**Edit difference data**:
==========
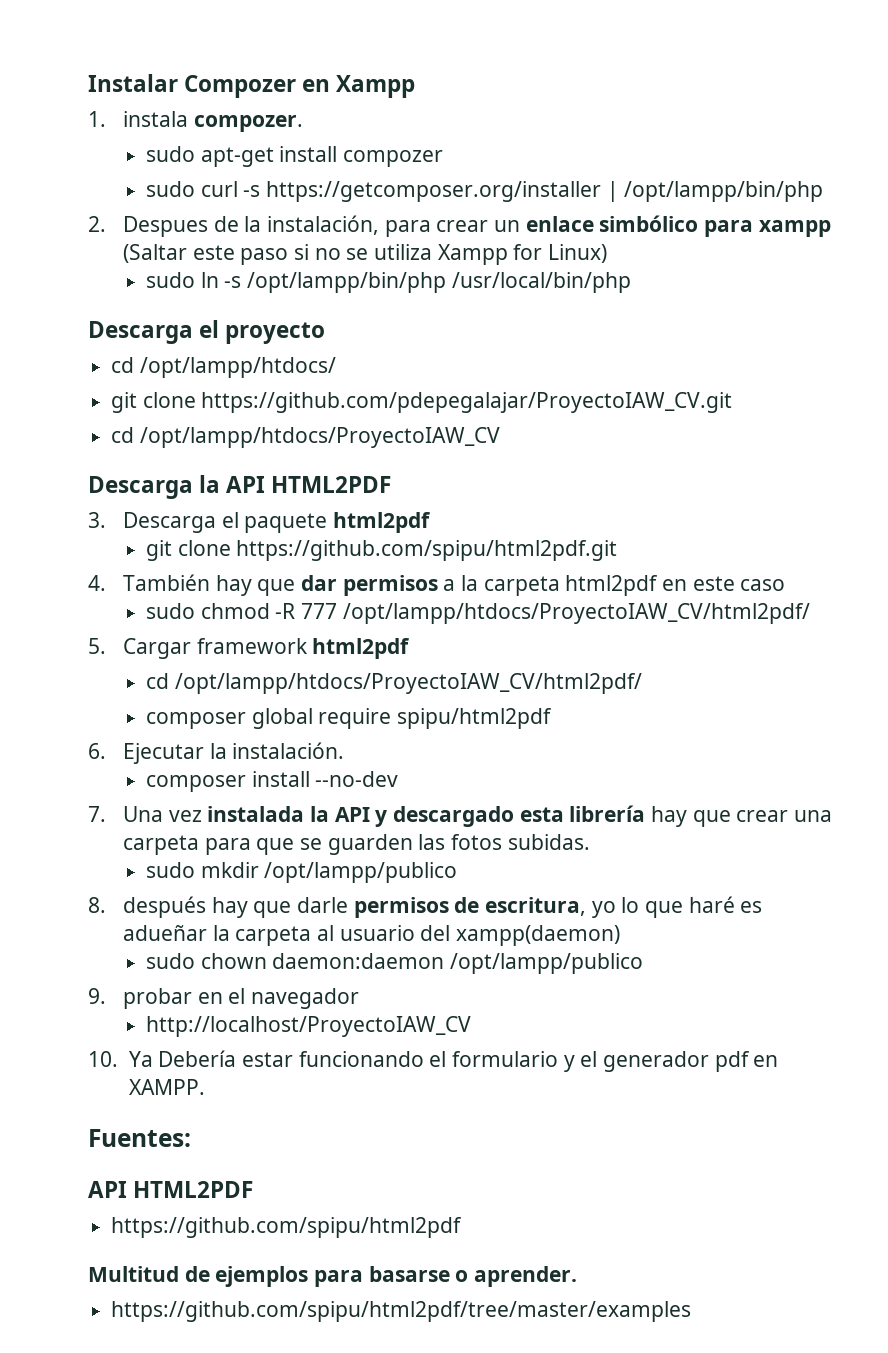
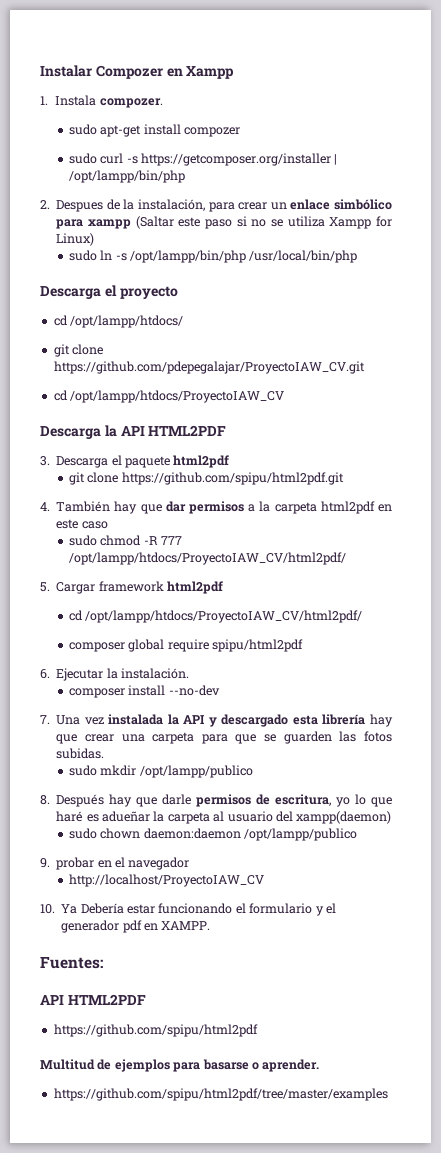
[123,111,189,127] instala -> [55,95,97,106] Instala
[123,896,207,918] después -> [56,794,105,807] Después

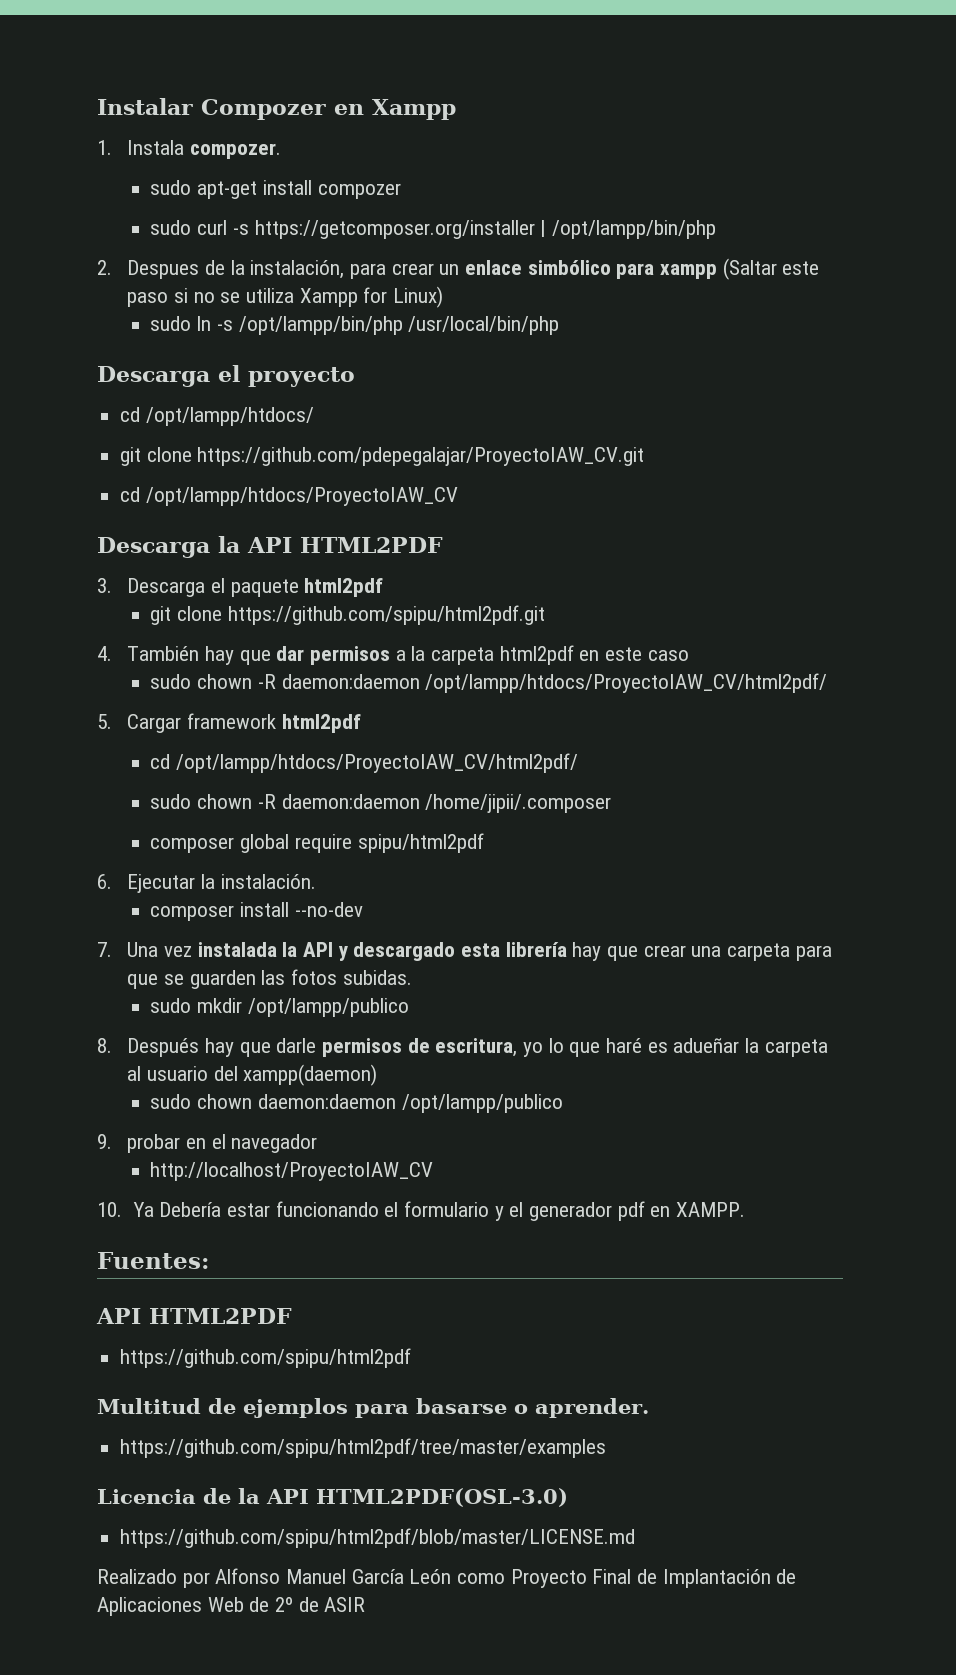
[100,535,183,546] chmod -R 777 -> [197,674,420,689] chown -R daemon:daemon
(363, 616) none -> [150,794,612,813] // sudo chown -R daemon:daemon /home/jipii/.composer
(388, 1094) none -> [97,1488,568,1507] [120,1528,636,1548] [97,1568,797,1588] [97,1597,366,1616] // Licencia de la API HTML2PDF(OSL-3.0) // https://github.com/spipu/html2pdf/blob/master/LICENSE.md // Realizado por Alfonso Manuel García León como Proyecto Final de Implantación de Aplicaciones Web de 2º de ASIR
==========
**Exercise**: Output the lines of the records above exactly as they appear, from the line containing "[100,535,183,546] chmod -R" through the line containing "(363, 616) none".

**Task answer**:
[100,535,183,546] chmod -R 777 -> [197,674,420,689] chown -R daemon:daemon
(363, 616) none -> [150,794,612,813] // sudo chown -R daemon:daemon /home/jipii/.composer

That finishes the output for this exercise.